The first lecture was dull. The audience’s questions were completely useless. I went to the bar and got another gin-and-tonic, because I expected the remainder of the evening to be an unrivaled experience of blandness. The second lecturer was a space-cadet of a young woman who gave a talk on different forms of gangrene and how to amputate a leg in the event of frostbite or gangrene. It didn’t really fit together so well, but her delivery was amusing because she clearly had flunked basic high school biology. She used an overhead projector to sketch how to make incisions and illustrate how to spot gangrene. It reminded me of my high school anatomy and physiology class.

The third lecture was absolutely terrible: a stand-up comedian sort of guy talking about something I can’t even recall. I just remember it was bad so we left, picking up a photo of my keys (they took photos of audience member keys for no purpose whatsoever).

I saw a performance of Sonny’s Blues. The Word-for-Word Theater Company in San Francisco usually presents compelling short stories with even more compelling performers who act out the text from a short story.
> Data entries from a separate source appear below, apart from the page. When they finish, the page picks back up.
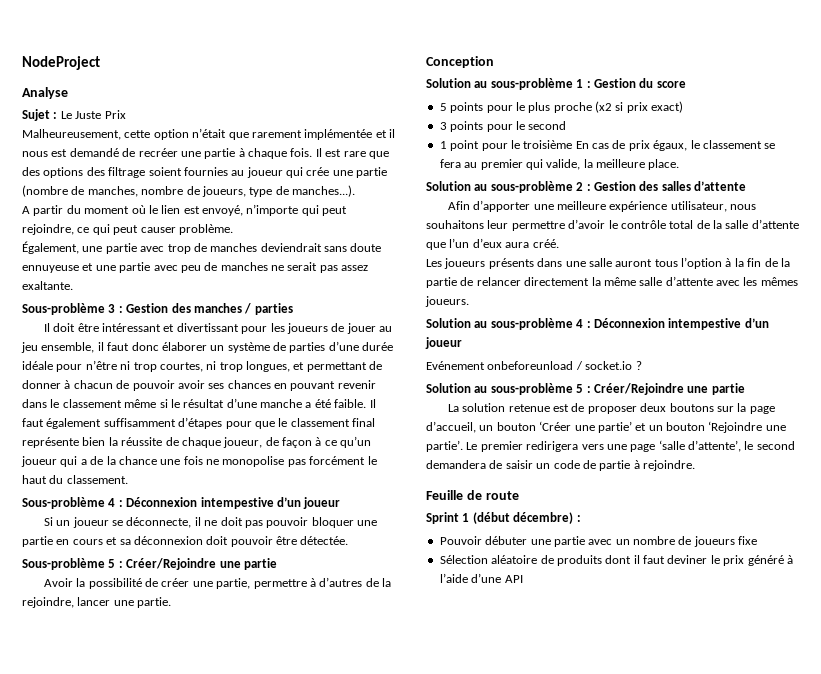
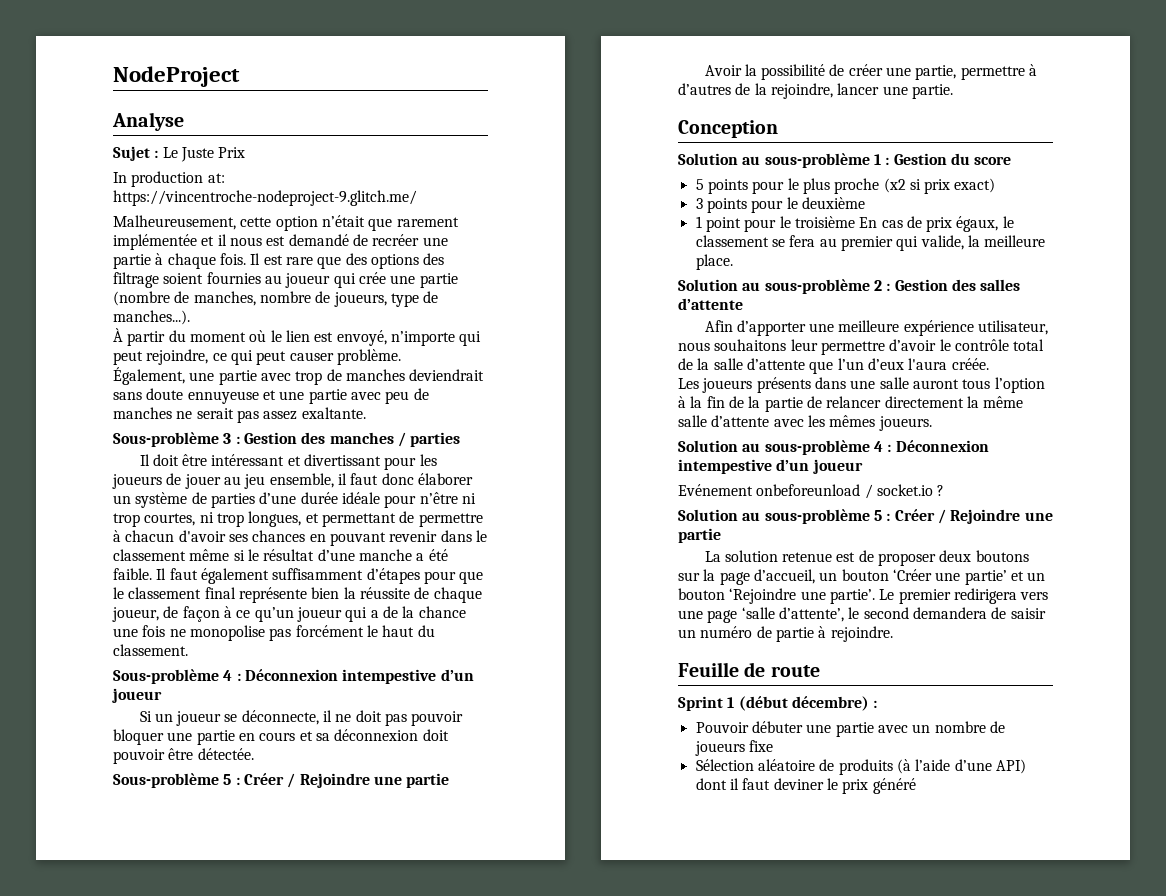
+ In production at: https://vincentroche-nodeproject-9.glitch.me/
- A partir du moment où le lien est envoyé, n’importe qui peut rejoindre, ce qui peut causer problème.
+ À partir du moment où le lien est envoyé, n’importe qui peut rejoindre, ce qui peut causer problème.
- Il doit être intéressant et divertissant pour les joueurs de jouer au jeu ensemble, il faut donc élaborer un système de parties d’une durée idéale pour n’être ni trop courtes, ni trop longues, et permettant de donner à chacun de pouvoir avoir ses chances en pouvant revenir dans le classement même si le résultat d’une manche a été faible.
+ Il doit être intéressant et divertissant pour les joueurs de jouer au jeu ensemble, il faut donc élaborer un système de parties d’une durée idéale pour n’être ni trop courtes, ni trop longues, et permettant de permettre à chacun d'avoir ses chances en pouvant revenir dans le classement même si le résultat d’une manche a été faible.
- Sous-problème 5 : Créer/Rejoindre une partie
+ Sous-problème 5 : Créer / Rejoindre une partie
- 3 points pour le second
+ 3 points pour le deuxième
- Afin d’apporter une meilleure expérience utilisateur, nous souhaitons leur permettre d’avoir le contrôle total de la salle d’attente que l’un d’eux aura créé.
+ Afin d’apporter une meilleure expérience utilisateur, nous souhaitons leur permettre d’avoir le contrôle total de la salle d’attente que l’un d’eux l'aura créée.
- Solution au sous-problème 5 : Créer/Rejoindre une partie
+ Solution au sous-problème 5 : Créer / Rejoindre une partie
- Le premier redirigera vers une page ‘salle d’attente’, le second demandera de saisir un code de partie à rejoindre.
+ Le premier redirigera vers une page ‘salle d’attente’, le second demandera de saisir un numéro de partie à rejoindre.
- Sélection aléatoire de produits dont il faut deviner le prix généré à l’aide d’une API
+ Sélection aléatoire de produits (à l’aide d’une API) dont il faut deviner le prix généré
In this case, the James Baldwin tale proved to be monotonous, dragging me down and keeping me squirming in my seat during this intermission-free performance. Combined with the fact that the venue, the Lorraine Hansberry Theatre, seems to offer San Francisco’s most uncomfortable seats, I was thrilled when Sonny’s Blues ended. Some of the performers were very good, but the lead actor’s monologues were exhausting.
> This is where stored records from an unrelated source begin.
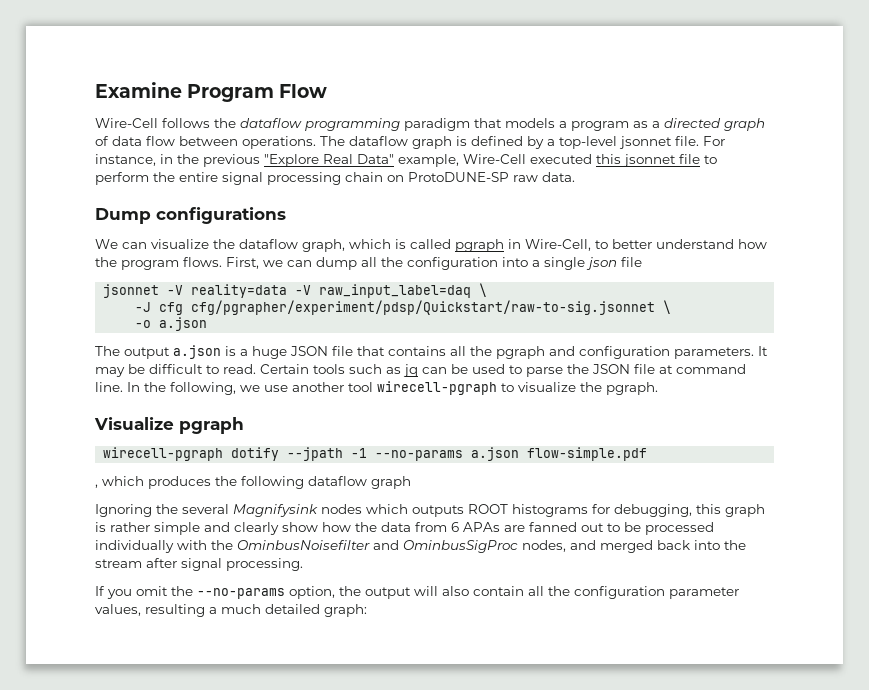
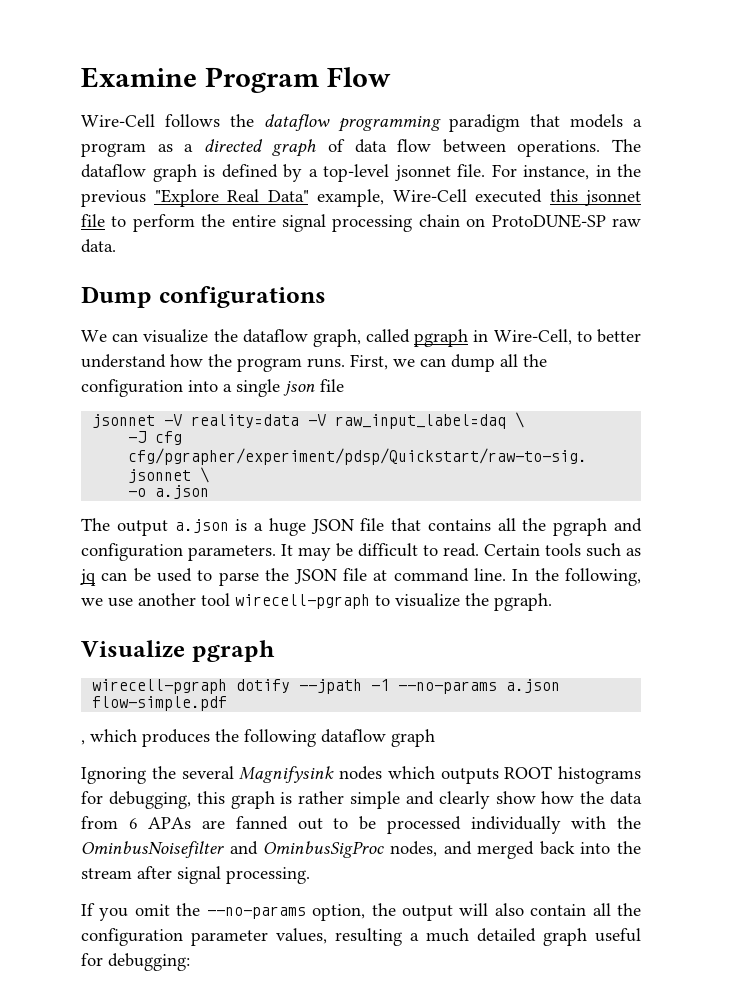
- We can visualize the dataflow graph, which is called pgraph in Wire-Cell, to better understand how the program flows.
+ We can visualize the dataflow graph, called pgraph in Wire-Cell, to better understand how the program runs.
- If you omit the --no-params option, the output will also contain all the configuration parameter values, resulting a much detailed graph:
+ If you omit the --no-params option, the output will also contain all the configuration parameter values, resulting a much detailed graph useful for debugging:

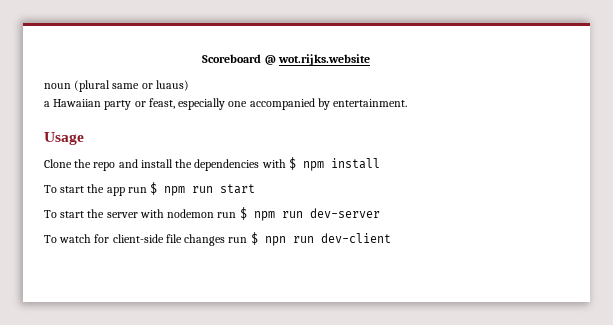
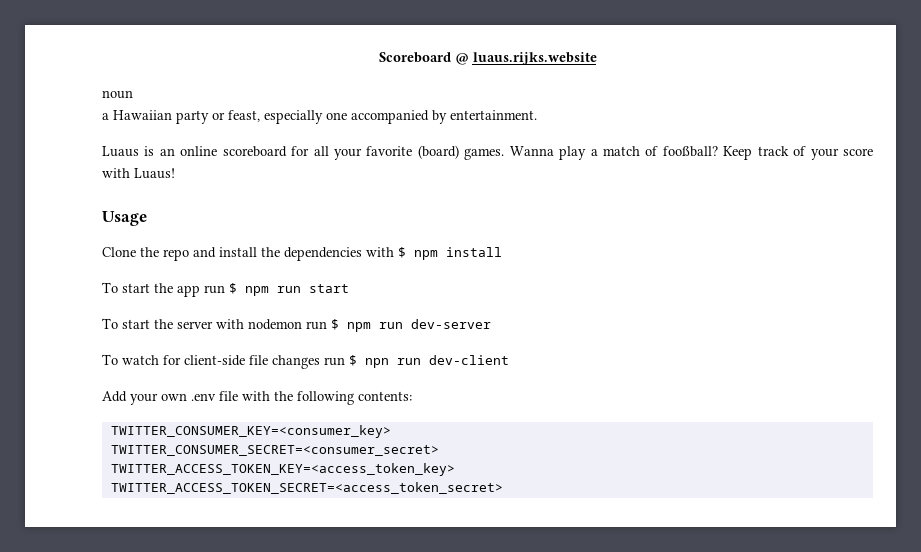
- Scoreboard @ wot.rijks.website
+ Scoreboard @ luaus.rijks.website
- noun (plural same or luaus)
+ noun
+ Luaus is an online scoreboard for all your favorite (board) games. Wanna play a match of fooßball? Keep track of your score with Luaus!
+ Add your own .env file with the following contents:
+ TWITTER_CONSUMER_KEY=<consumer_key>
+ TWITTER_CONSUMER_SECRET=<consumer_secret>
+ TWITTER_ACCESS_TOKEN_KEY=<access_token_key>
+ TWITTER_ACCESS_TOKEN_SECRET=<access_token_secret>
Gurglegurglegurgle. The third show I saw was a live music performance: throat singers playing traditional instruments. Hailing from Tuva, the Siberian republic that once enjoyed a short-lived period of independence and now is part of Russia, the four men who perform as Huun-Huur-Tu sat in their very Tuvan garb across the stage. They twiddled and plucked their beautiful instruments while controlling their vocal cords to emit low-octave croons and high pitched whistle-like melodies. The “young, beautiful one,” as he was called by the leader of the band, gave an impressive unaccompanied (by instruments) solo. I soaked it all up. I was relaxed, sometimes even mesmerized by these nomadic performers. I drank sparkling juice and zoned out, my mind tromping about in the snowy Tuvan countryside.

All of that relaxation is gone now. I suppose a performance of 25 Questions for a Jewish Mother smothered it. (Okay, not really true. I would blame that on real estate transactions and workloads and other annoyances). Judy Gold did a fine job of communicating the lives of Jewish mothers, but the performance wasn’t especially funny. It had touching moments, and plenty of over-dramatized ones too, but some good story-telling kept my interest. My main concern was that it was going to be a very long performance. I kept waiting for the intermission that was indicated on the printed program, thinking to myself, “Oh my God. If this goes on any longer, we’re going to have to leave at intermission.” Thankfully, intermission was also the conclusion.

No performances scheduled this week. I’ll have to find something else to look forward to.